WASHINGTON The U.S. Supreme Court ruled that a state law prohibiting the sale or rental of violent video games to minors violates the First Amendment's protection of free speech.
In a 7-2 decision, the high court upheld lower court rulings striking down a 2005 California law. The June 27 ruling elicited strong criticism from an organization that seeks to protect children from violence, sex and profanity in entertainment.
The justices' vote cut across the typical ideological division on the court, with strict constructionists Chief Justice John Roberts and Associate Justices Antonin Scalia and Samuel Alito joining liberal justices Ruth Bader Ginsburg, Sonia Sotomayor and Elena Kagan in the court's majority judgment. Associate Justice Anthony Kennedy, often a swing vote, also voted with the majority. Associate Justices Clarence Thomas, a strict constructionist, and Stephen Breyer, who normally sides with the court's liberal wing, dissented.
In the court's opinion, Scalia said a ban on the sale of obscene material to minors that was upheld by the Supreme Court in 1968 does not apply in the case of California's law, which was patterned after the '68 anti-obscenity measure. The high court's rulings "have been clear that the obscenity exception to the First Amendment does not cover whatever a legislature finds shocking, but only depictions of 'sexual conduct,'" Scalia wrote.
California failed to show it has a compelling interest in enacting the ban or that the law is narrowly tailored in behalf of that interest, Scalia said. The state's inability to show there has been an American tradition of limiting children's exposure to violence also hurt its case, he said. Scalia pointed to "Grimm's Fairy Tales," "The Odyssey" and "Lord of the Flies" as examples of violent literature commonly read by U.S. children.
Scalia also pointed to California's decision to restrict only video games as a problem. The state "has singled out the purveyors of video games for disfavored treatment at least when compared to booksellers, cartoonists, and move producers and has given no persuasive reason why," he wrote.
In his dissent, Thomas said the court's opinion "does not comport with the original public understanding of the First Amendment." He said the original understanding of free speech "does not include a right to speak to minors (or a right of minors to access speech) without going through the minors' parents or guardians."

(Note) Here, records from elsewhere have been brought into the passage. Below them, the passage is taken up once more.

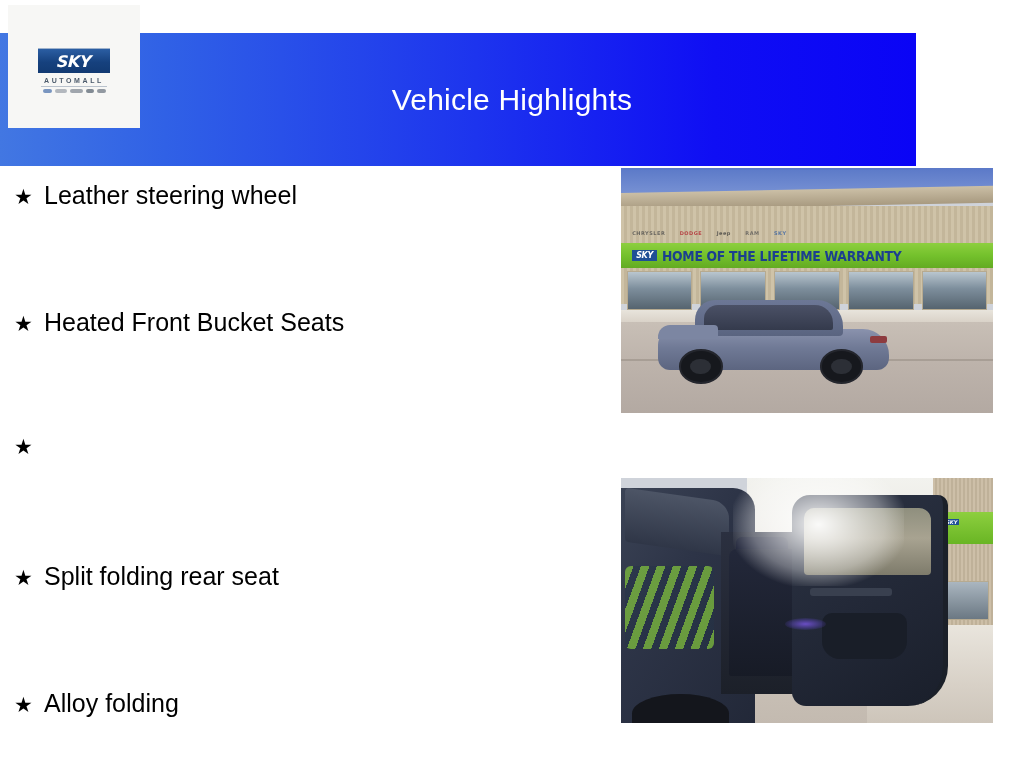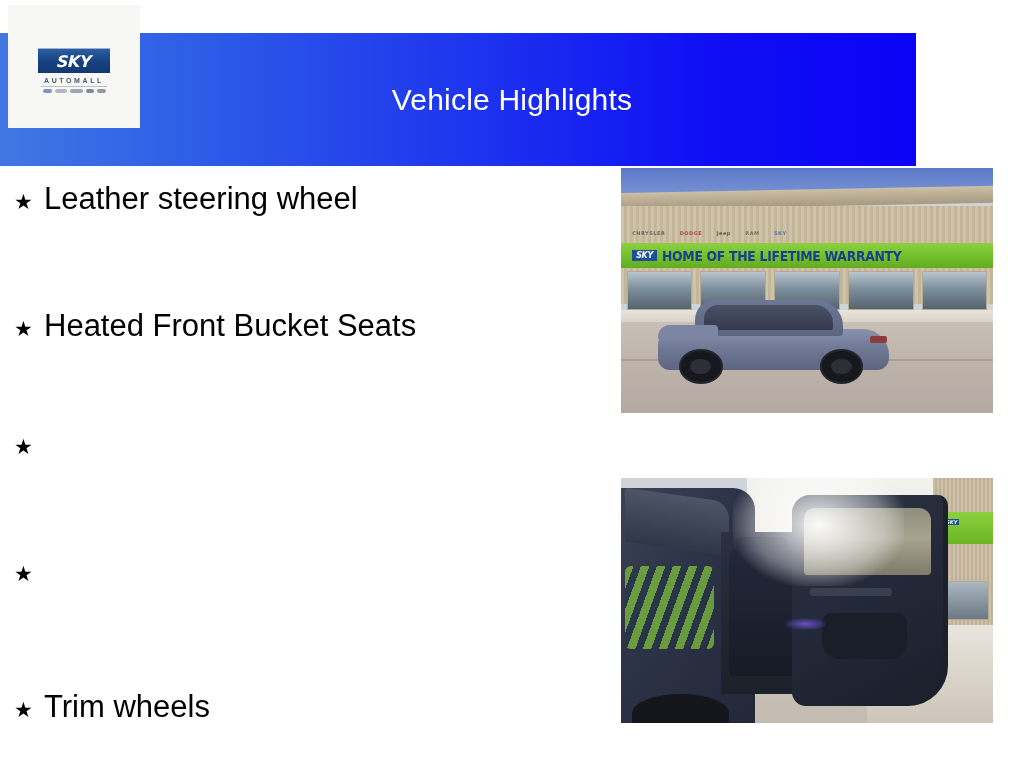"Leather steering wheel" .bullet-text { font-size: 31px -> 25px }
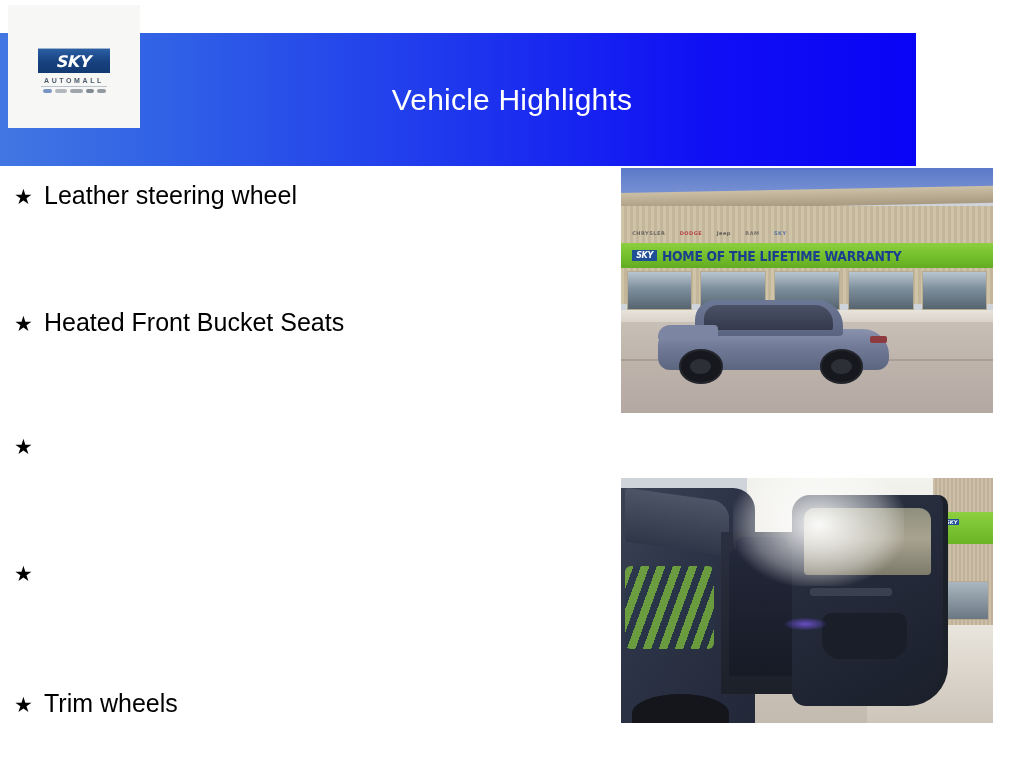"Split folding rear seat" span.bullet-text { html: none -> <span>Split folding rear seat</span> }
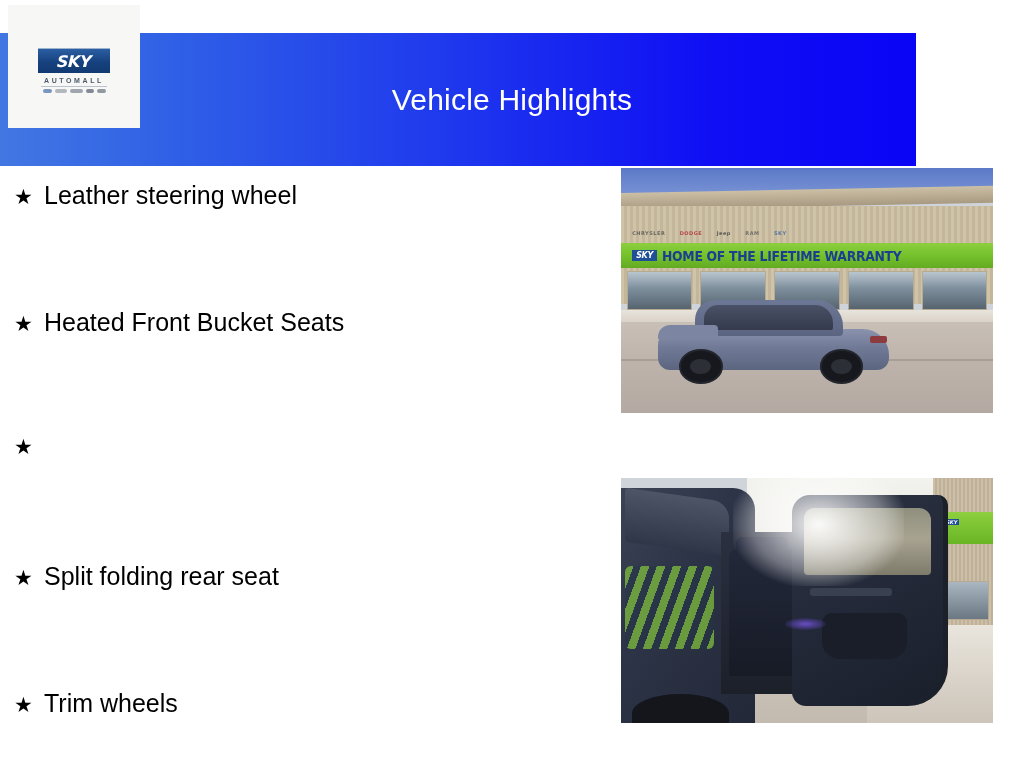"Trim wheels" span.bullet-text { text: Trim wheels -> Alloy folding }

The Parents Television Council (PTC) said the decision provides a "Constitutionally-protected end-run on parental authority."
"[V]ideo game manufacturers have fought tooth and nail for the 'right' to line their pockets at the expense of America's children," PTC President Tim Winter said in a written statement. "Today, the Supreme Court sided with them and against parents."
The Entertainment Merchants Association (EMA), the trade association for the home entertainment industry that challenged the California law, commended the ruling.
"We are gratified that our position that the law violates the First Amendment's guarantee of freedom of expression has been vindicated and there now can be no argument whether video games are entitled to the same protection as books, movies, music, and other expressive entertainment," said EMA President Bo Andersen.
The PTC called for increased enforcement of the video game industry's age-based ratings guidelines. In 2008, the PTC conducted secret research that found large-chain video game retailers sold video games rated "M" for mature to minors 33 percent of the time and regional and local chains did so 47 percent of the time.
According to the guidelines of the Entertainment Software Rating Board, M-rated video games are unsuitable for children under 17. M-rated games "may contain intense violence, blood and gore, sexual content," according to the board's description.
The California law, which affected children under 18, required violent games to carry an "18" label and called for fines of as much as $1,000 per violation by retailers. It did not bar parents from buying such games for their under-age children.
The law never took effect because a federal judge blocked its enforcement. In 2009, a three-judge panel of the Ninth Circuit Court of Appeals in San Francisco unanimously upheld the judge's opinion, although it said some games digitally exhibit "what most people would agree amounts to murder, torture or mutilation."
Also June 27, the high court announced it would review a lower court opinion overturning federal indecency rulings against prime-time telecasts that included nudity and profanity. The case is Federal Communications Commission v. Fox. It will be considered in the next court term, which begins in October.